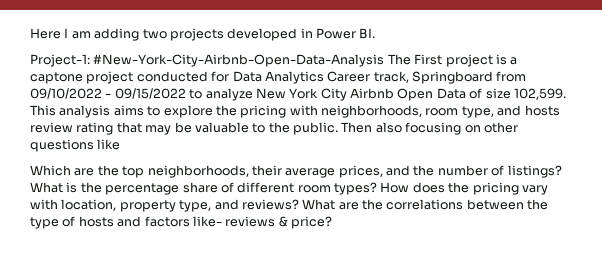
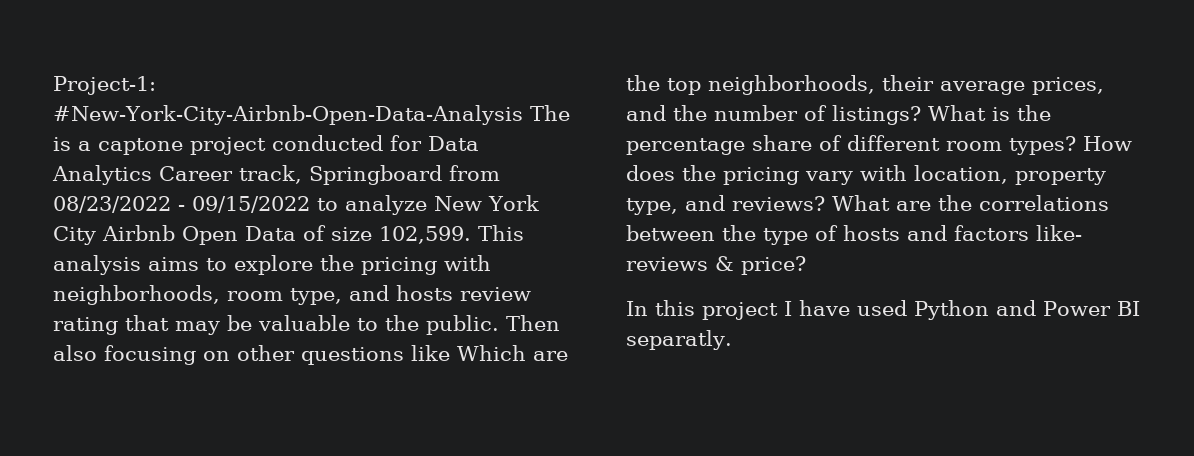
[30,28,376,41] Here I am adding two projects developed in Power BI. // -> (53, 85) none
[414,54,493,67] First project -> (570, 113) none
[30,88,102,99] 09/10/2022 -> [53,196,171,213] 08/23/2022
(121, 144) // -> (450, 353) none
(332, 222) none -> [626,300,1140,320] [626,330,732,350] // In this project I have used Python and Power BI separatly.

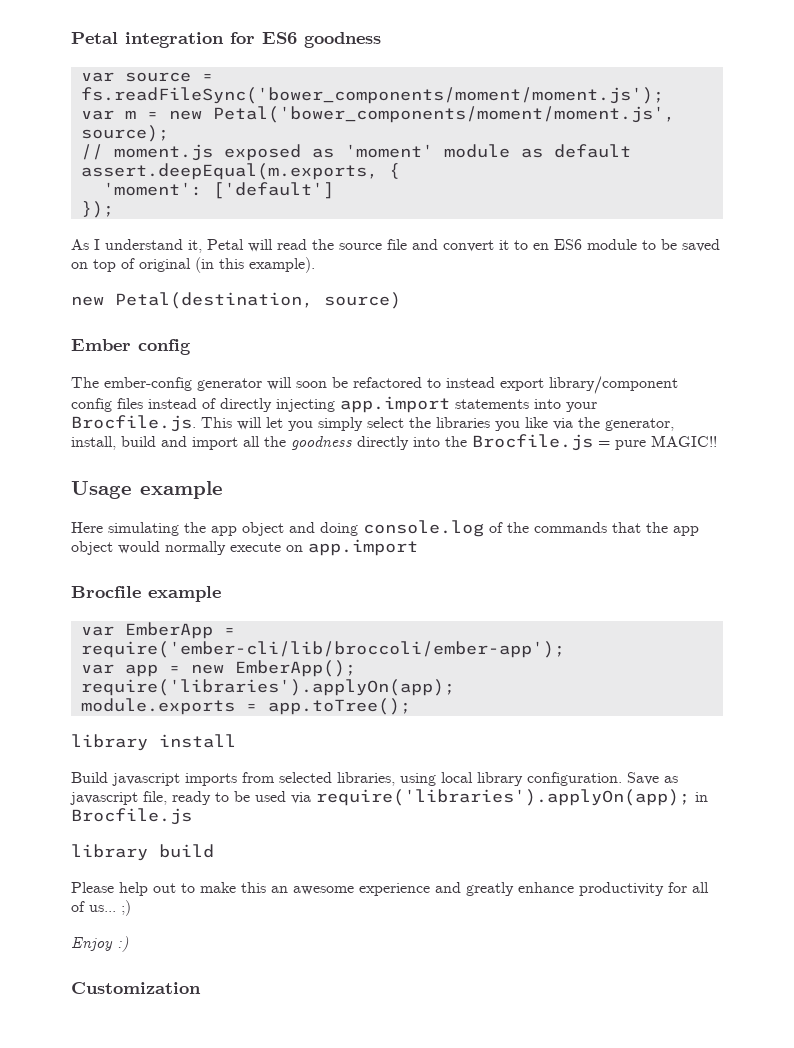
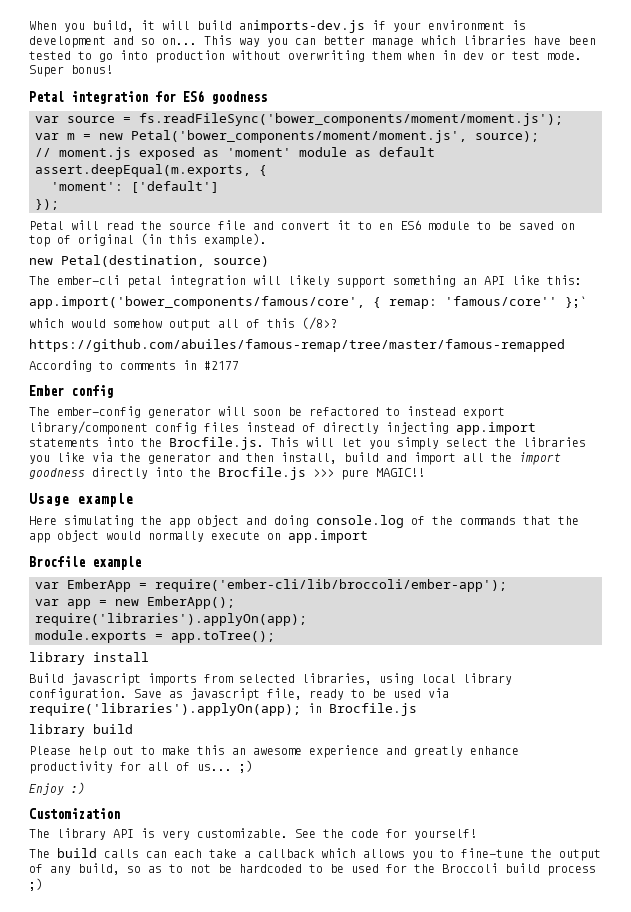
(71, 38) none -> [29,20,526,33] [29,35,596,48] [29,50,582,63] [29,65,113,77] When you build, it will build animports-dev.js if your environment is development and so on... This way you can better manage which libraries have been tested to go into production without overwriting them when in dev or test mode. Super bonus! //
[71,239,202,253] As I understand it, -> (59, 204) none
(401, 300) none -> [29,275,582,288] [29,296,587,309] [29,317,337,331] [29,339,565,352] [29,360,239,372] // The ember-cli petal integration will likely support something an API like this: // app.import('bower_components/famous/core', { remap: 'famous/core'' };` // which would somehow output all of this (/8>? // https://github.com/abuiles/famous-remap/tree/master/famous-remapped // According to comments in #2177
[566,402,597,412] your -> [141,438,162,447] the
[605,418,674,431] generator, -> [148,453,274,464] generator and then
(286, 441) none -> [519,452,561,465] import
[598,441,610,447] = -> [313,469,334,477] >>>
(201, 988) none -> [29,828,477,840] [29,848,601,861] [29,863,596,876] [29,878,43,891] // The library API is very customizable. See the code for yourself! // The build calls can each take a callback which allows you to fine-tune the output of any build, so as to not be hardcoded to be used for the Broccoli build process ;)

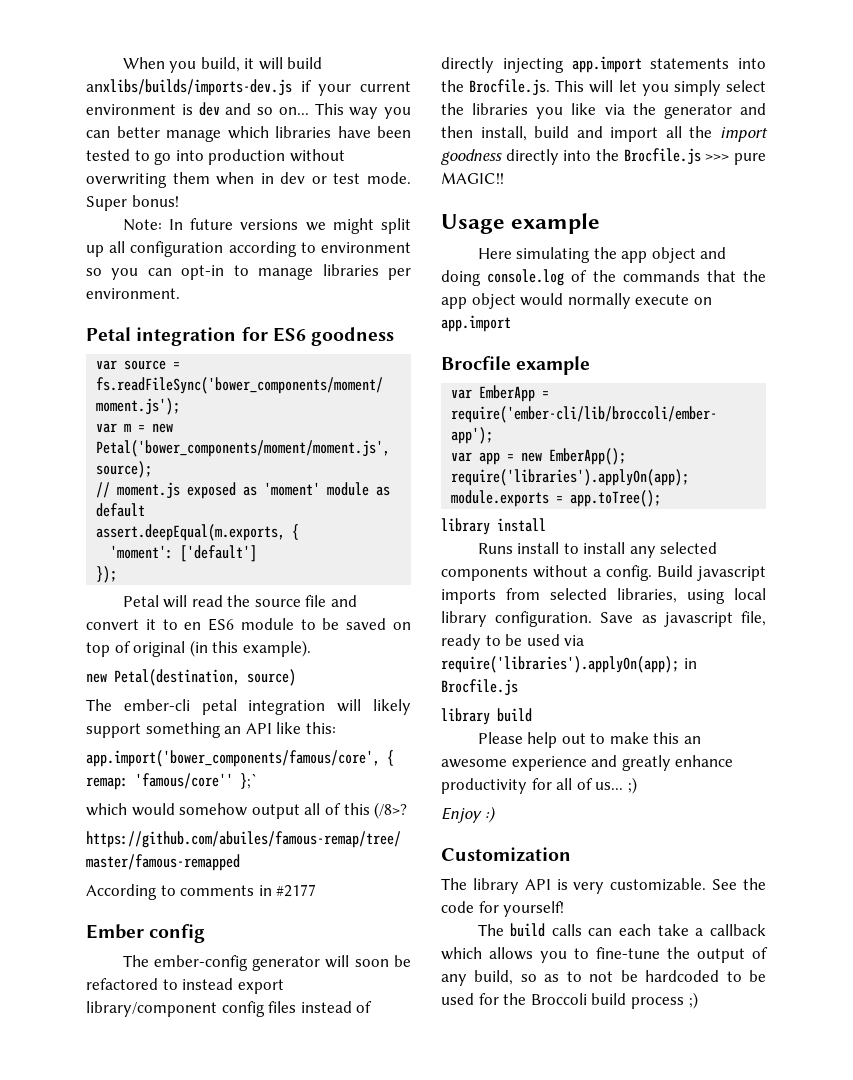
[239,20,365,33] animports-dev.js -> [86,79,292,96] anxlibs/builds/imports-dev.js
(421, 27) none -> [360,81,412,92] current
[29,36,106,48] development -> [198,102,220,116] dev
(113, 69) none -> [122,218,412,234] [86,241,411,257] [86,264,411,280] [86,288,180,299] // Note: In future versions we might split up all configuration according to environment so you can opt-in to manage libraries per environment.
(149, 657) none -> [477,542,718,558] [441,565,652,581] Runs install to install any selected components without a config.

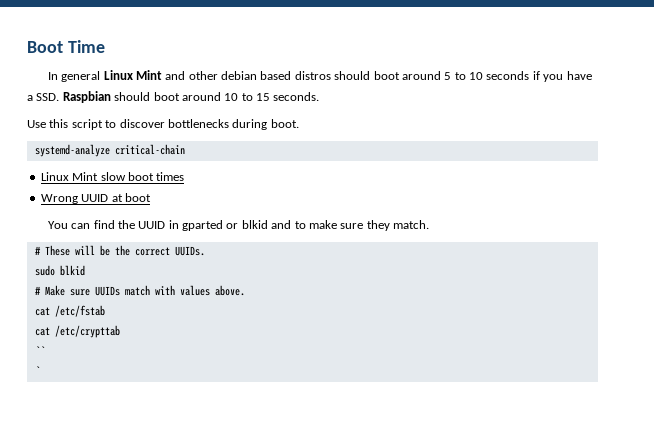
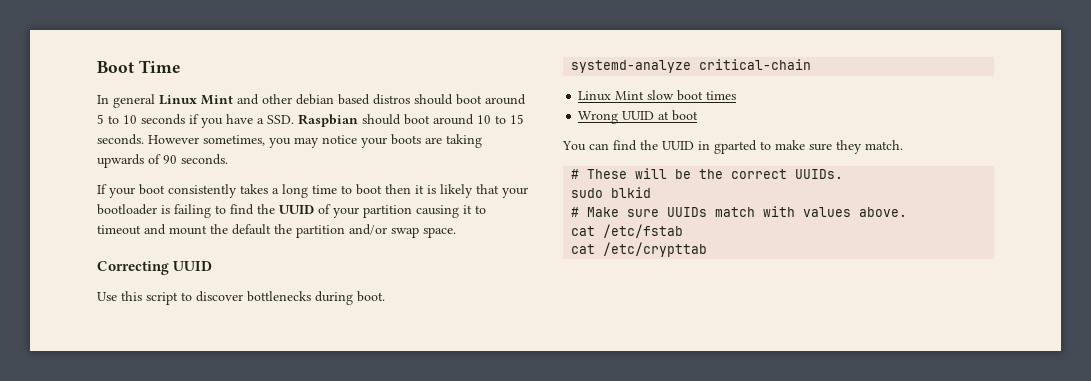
(320, 96) none -> [148,134,482,148] [97,154,228,168] [97,184,528,198] [97,204,486,218] [97,224,456,238] [97,261,213,275] However sometimes, you may notice your boots are taking upwards of 90 seconds. // If your boot consistently takes a long time to boot then it is likely that your bootloader is failing to find the UUID of your partition causing it to timeout and mount the default the partition and/or swap space. // Correcting UUID
[226,220,292,229] or blkid and -> (757, 147) none
[34,346,45,355] [34,366,40,375] // `` // ` -> (708, 249) none

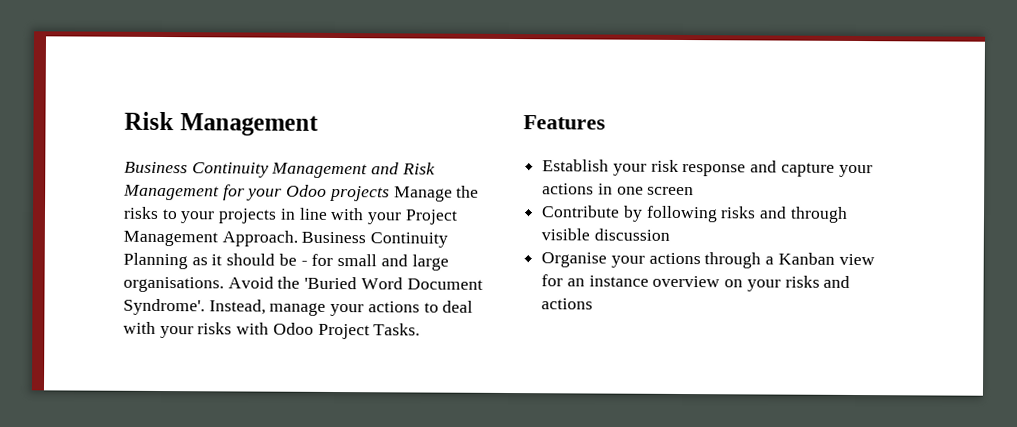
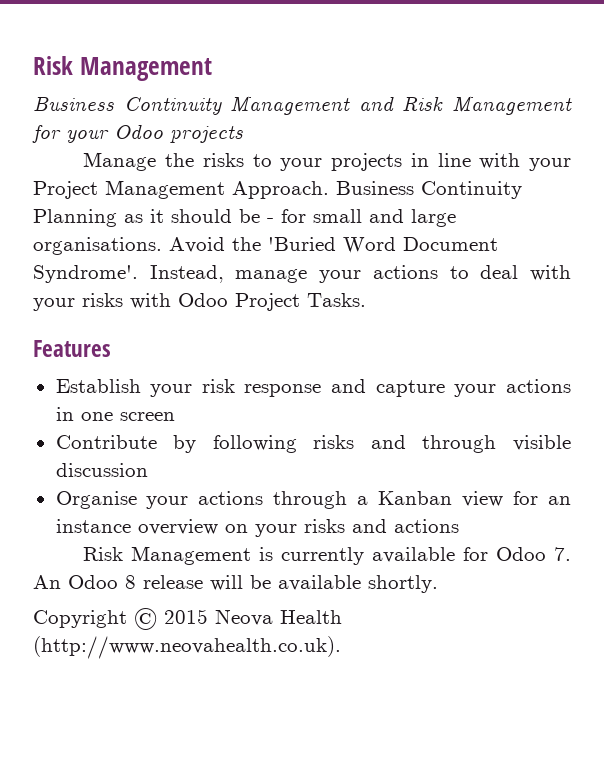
(390, 193) none -> (243, 134) //
(594, 304) none -> [83,546,571,565] [33,575,438,593] [33,608,342,630] [33,636,341,659] // Risk Management is currently available for Odoo 7. An Odoo 8 release will be available shortly. // Copyright © 2015 Neova Health (http://www.neovahealth.co.uk).

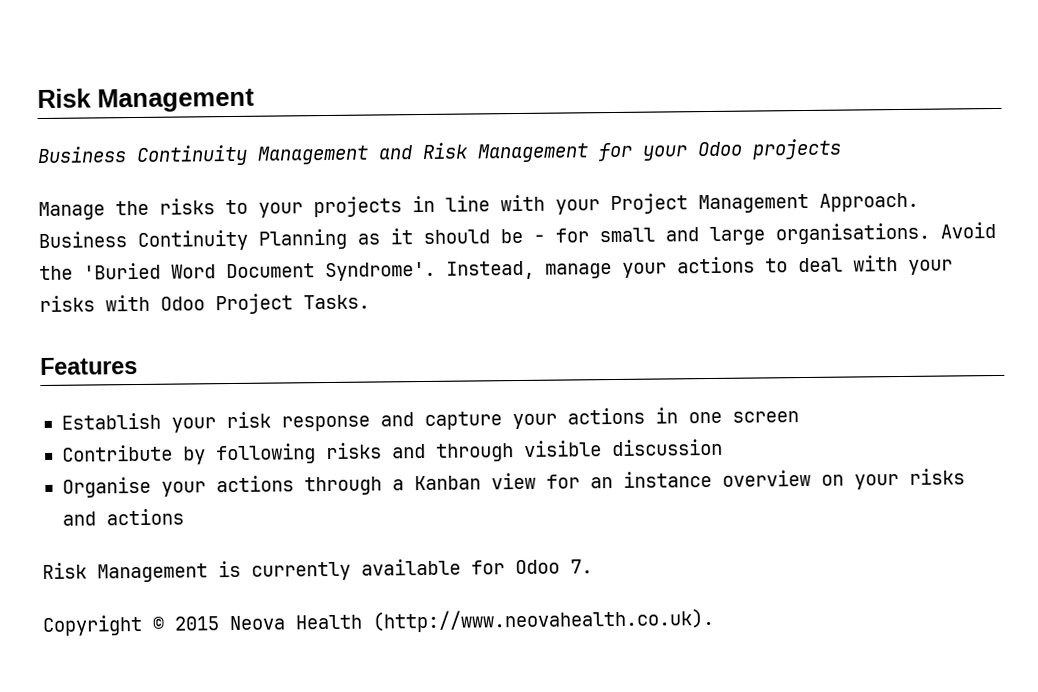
[33,575,438,593] An Odoo 8 release will be available shortly. -> (593, 566) none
# # # #
_What you need to do_
Your answer must be the records exactly as they stand, with no pictures in it.

_Exercise output_
[30,28,376,41] Here I am adding two projects developed in Power BI. // -> (53, 85) none
[414,54,493,67] First project -> (570, 113) none
[30,88,102,99] 09/10/2022 -> [53,196,171,213] 08/23/2022
(121, 144) // -> (450, 353) none
(332, 222) none -> [626,300,1140,320] [626,330,732,350] // In this project I have used Python and Power BI separatly.

(71, 38) none -> [29,20,526,33] [29,35,596,48] [29,50,582,63] [29,65,113,77] When you build, it will build animports-dev.js if your environment is development and so on... This way you can better manage which libraries have been tested to go into production without overwriting them when in dev or test mode. Super bonus! //
[71,239,202,253] As I understand it, -> (59, 204) none
(401, 300) none -> [29,275,582,288] [29,296,587,309] [29,317,337,331] [29,339,565,352] [29,360,239,372] // The ember-cli petal integration will likely support something an API like this: // app.import('bower_components/famous/core', { remap: 'famous/core'' };` // which would somehow output all of this (/8>? // https://github.com/abuiles/famous-remap/tree/master/famous-remapped // According to comments in #2177
[566,402,597,412] your -> [141,438,162,447] the
[605,418,674,431] generator, -> [148,453,274,464] generator and then
(286, 441) none -> [519,452,561,465] import
[598,441,610,447] = -> [313,469,334,477] >>>
(201, 988) none -> [29,828,477,840] [29,848,601,861] [29,863,596,876] [29,878,43,891] // The library API is very customizable. See the code for yourself! // The build calls can each take a callback which allows you to fine-tune the output of any build, so as to not be hardcoded to be used for the Broccoli build process ;)

[239,20,365,33] animports-dev.js -> [86,79,292,96] anxlibs/builds/imports-dev.js
(421, 27) none -> [360,81,412,92] current
[29,36,106,48] development -> [198,102,220,116] dev
(113, 69) none -> [122,218,412,234] [86,241,411,257] [86,264,411,280] [86,288,180,299] // Note: In future versions we might split up all configuration according to environment so you can opt-in to manage libraries per environment.
(149, 657) none -> [477,542,718,558] [441,565,652,581] Runs install to install any selected components without a config.

(320, 96) none -> [148,134,482,148] [97,154,228,168] [97,184,528,198] [97,204,486,218] [97,224,456,238] [97,261,213,275] However sometimes, you may notice your boots are taking upwards of 90 seconds. // If your boot consistently takes a long time to boot then it is likely that your bootloader is failing to find the UUID of your partition causing it to timeout and mount the default the partition and/or swap space. // Correcting UUID
[226,220,292,229] or blkid and -> (757, 147) none
[34,346,45,355] [34,366,40,375] // `` // ` -> (708, 249) none

(390, 193) none -> (243, 134) //
(594, 304) none -> [83,546,571,565] [33,575,438,593] [33,608,342,630] [33,636,341,659] // Risk Management is currently available for Odoo 7. An Odoo 8 release will be available shortly. // Copyright © 2015 Neova Health (http://www.neovahealth.co.uk).

[33,575,438,593] An Odoo 8 release will be available shortly. -> (593, 566) none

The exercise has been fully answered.